History and future trends

When Wilbur and Orville Wright made their first successful flight in 1903, aircraft manufacturing was a craft practised in the small shops of experimenters and adventurers. The small but dramatic contributions made by military aircraft during the First World War helped to take manufacturing out of the workshop and into mass production. Second-generation aircraft helped post-war operators to make inroads into the commercial sphere, particularly as carriers of mail and express cargo. Airliners, however, remained unpressurized, poorly heated and unable to fly above the weather. Despite these drawbacks, passenger travel increased by 600% from 1936 to 1941, but was still a luxury that relatively few experienced. The dramatic advances in aeronautical technology and the concomitant use of air power during the Second World War fostered the explosive growth of aircraft manufacturing capacity that survived the war in the United States, the United Kingdom and the Soviet Union. Since the Second World War, tactical and strategic missiles, reconnaissance and navigational satellites and piloted aircraft have taken on ever greater military significance. Satellite communication, geo-monitoring and weather-tracking technology have become of increasing commercial importance. The introduction of turbojet-powered civilian aircraft in the late 1950s made air travel faster and more comfortable and began a dramatic growth in commercial air travel. By 1993 over 1.25 trillion passenger miles were flown worldwide annually. This figure is projected to nearly triple by 2013.

Employment patterns

Employment in aerospace industries is highly cyclical. Direct aerospace employment in the European Union, North America and Japan peaked at 1,770,000 in 1989 before decreasing to 1,300,000 in 1995, with much of the employment loss occurring in the United States and the United Kingdom. The large aerospace industry in the Confederation of Independent States has been significantly disrupted subsequent to the break-up of the Soviet Union. Small but rapidly growing manufacturing capability exists in India and China. Manufacture of intercontinental and space missiles and long-range bombers has been largely restricted to the United States and the former Soviet Union, with France having developed commercial space launch capabilities. Shorter-range strategic missiles, tactical missiles and bombers, commercial rockets and fighter aircraft are more widely manufactured. Large commercial aircraft (those with 100 or greater seat capacity) are built by, or in cooperation with, manufacturers based in the United States and Europe. The manufacture of regional aircraft (less than 100 seat capacity) and business jets is more dispersed. The manufacture of aircraft for private pilots, based primarily in the United States, decreased from nearly 18,000 aircraft in 1978 to fewer than 1,000 in 1992 before rebounding.

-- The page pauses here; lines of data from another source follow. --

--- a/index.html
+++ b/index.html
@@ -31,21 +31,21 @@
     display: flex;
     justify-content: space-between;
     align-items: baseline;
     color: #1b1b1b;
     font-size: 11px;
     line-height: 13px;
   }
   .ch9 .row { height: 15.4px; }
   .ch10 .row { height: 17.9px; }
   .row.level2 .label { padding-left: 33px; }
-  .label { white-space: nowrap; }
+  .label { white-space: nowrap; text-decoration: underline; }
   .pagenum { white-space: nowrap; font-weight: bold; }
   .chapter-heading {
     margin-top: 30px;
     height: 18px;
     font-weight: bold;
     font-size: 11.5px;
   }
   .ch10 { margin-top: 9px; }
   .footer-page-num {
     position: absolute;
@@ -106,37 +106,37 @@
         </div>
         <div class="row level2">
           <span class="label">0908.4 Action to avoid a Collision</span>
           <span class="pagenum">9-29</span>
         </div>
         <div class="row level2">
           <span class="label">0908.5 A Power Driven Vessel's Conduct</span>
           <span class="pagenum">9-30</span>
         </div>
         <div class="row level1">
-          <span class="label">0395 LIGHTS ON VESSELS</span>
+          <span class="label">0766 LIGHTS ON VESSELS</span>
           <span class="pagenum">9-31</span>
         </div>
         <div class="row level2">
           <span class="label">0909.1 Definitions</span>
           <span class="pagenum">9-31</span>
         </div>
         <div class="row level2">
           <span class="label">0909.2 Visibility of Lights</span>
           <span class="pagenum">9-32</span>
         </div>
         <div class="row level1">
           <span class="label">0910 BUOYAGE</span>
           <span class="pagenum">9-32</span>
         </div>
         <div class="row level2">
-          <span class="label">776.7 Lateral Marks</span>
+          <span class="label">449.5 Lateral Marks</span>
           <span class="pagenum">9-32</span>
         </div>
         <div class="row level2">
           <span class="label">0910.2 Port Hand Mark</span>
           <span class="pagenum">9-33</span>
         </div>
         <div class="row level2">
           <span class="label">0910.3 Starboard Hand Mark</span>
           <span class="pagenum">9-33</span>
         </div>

Employment is divided in roughly equal measures among the manufacture of military aircraft, commercial aircraft, missiles and space vehicles and related equipment. Within individual enterprises, engineering, manufacturing and administrative positions each account for approximately one-third of the employed population. Males account for about 80% of the aerospace engineering and production workforce, with the overwhelming majority of highly skilled craftspeople, engineers and production managers being male.

Industry divisions

The markedly different needs and practices of governmental and civilian customers typically result in the segmentation of aerospace manufacturers into defense and commercial companies, or divisions of larger corporations. Airframes, engines (also called powerplants) and avionics (electronic navigational, communication and flight control equipment) are generally supplied by separate manufacturers. Engines and avionics each may account for one-quarter of the final cost of an airliner. Aerospace manufacturing requires the design, fabrication and assembly, inspection and testing of a vast array of components. Manufacturers have formed interconnected arrays of subcontractors and external and internal suppliers of components to meet their needs. Economic, technological, marketing and political demands have led to an increasing globalization of the manufacture of aircraft components and sub-assemblies.

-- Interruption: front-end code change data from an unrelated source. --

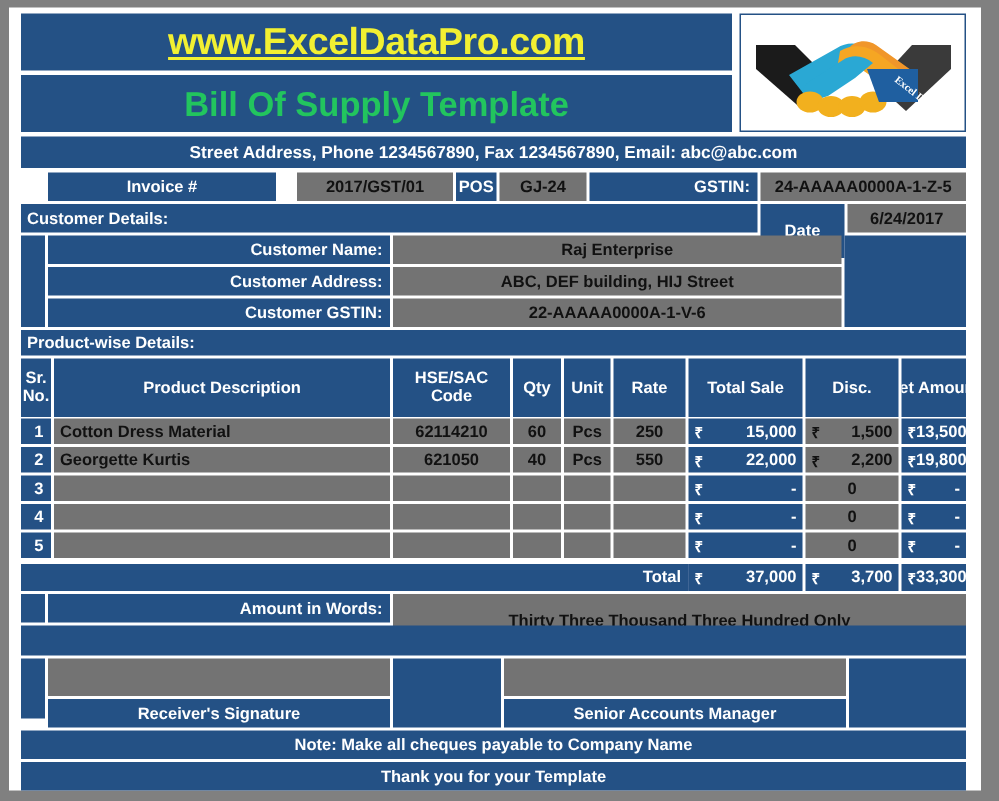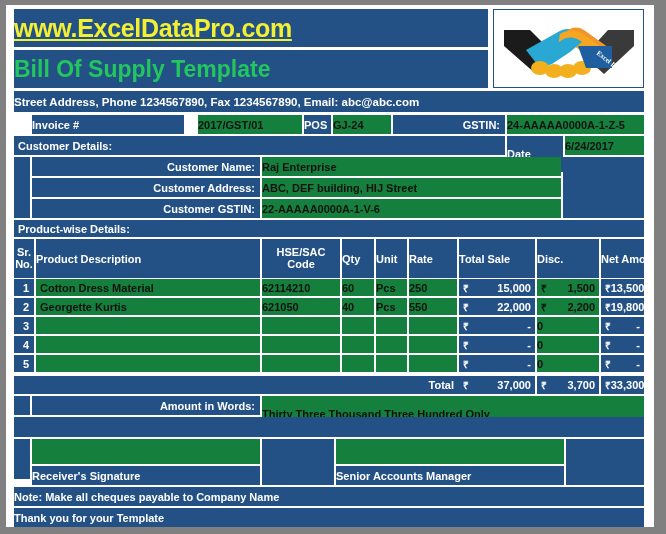--- a/index.html
+++ b/index.html
@@ -9,32 +9,32 @@
     font-family:"Liberation Sans", sans-serif;
     overflow:hidden;
   }
   .sheet{
     position:absolute;left:6px;top:5px;
     width:648px;height:522px;
     background:#ffffff;
   }
   
   .db{background:#245185;color:#ffffff;}
-  .lb{background:#15803d;color:#111111;}
+  .lb{background:#737373;color:#111111;}
   .cell{
     position:absolute;
     box-sizing:border-box;
     display:flex;
     align-items:center;
     font-size:11px;
     font-weight:bold;
     white-space:nowrap;
     overflow:hidden;
   }
-  .c-center{text-align:center;}
+  .c-center{justify-content:center;text-align:center;}
   .c-right{justify-content:flex-end;text-align:right;padding-right:5px;}
   .c-left{justify-content:flex-start;text-align:left;padding-left:4px;}
   .two-line{
     flex-direction:column;
     justify-content:center;
     line-height:1.05;
   }
 
   
   #url-band{left:8px;top:4px;width:474px;height:38px;}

Manufacturing Materials, Facilities and Processes

Materials

Airframes were originally made from wood and fabric, and then evolved to metal structural components. Aluminium alloys have been widely used due to their strength and light weight. Alloys of beryllium, titanium and magnesium are also used, particularly in high-performance aircraft. Advanced composite materials (arrays of fibre embedded in plastic matrices) are a family of strong and durable replacements for metallic components. Composite materials offer equal or greater strength, lower weight and greater heat resistance than currently used metals and have the additional advantage in military aircraft of significantly reducing the radar profile of the airframe. Epoxy resin systems are the most commonly used composites in aerospace, representing about 65% of materials used. Polyimide resin systems are used where high temperature resistance is required. Other resin systems used include phenolics, polyesters and silicones. Aliphatic amines are often used as curing agents. Supporting fibres include graphite, Kevlar and fibreglass. Stabilizers, catalysts, accelerators, antioxidants and plasticizers act as accessories to produce a desired consistency. Additional resin systems include saturated and unsaturated polyesters, polyurethanes and vinyl, acrylic, urea and fluorine-containing polymers.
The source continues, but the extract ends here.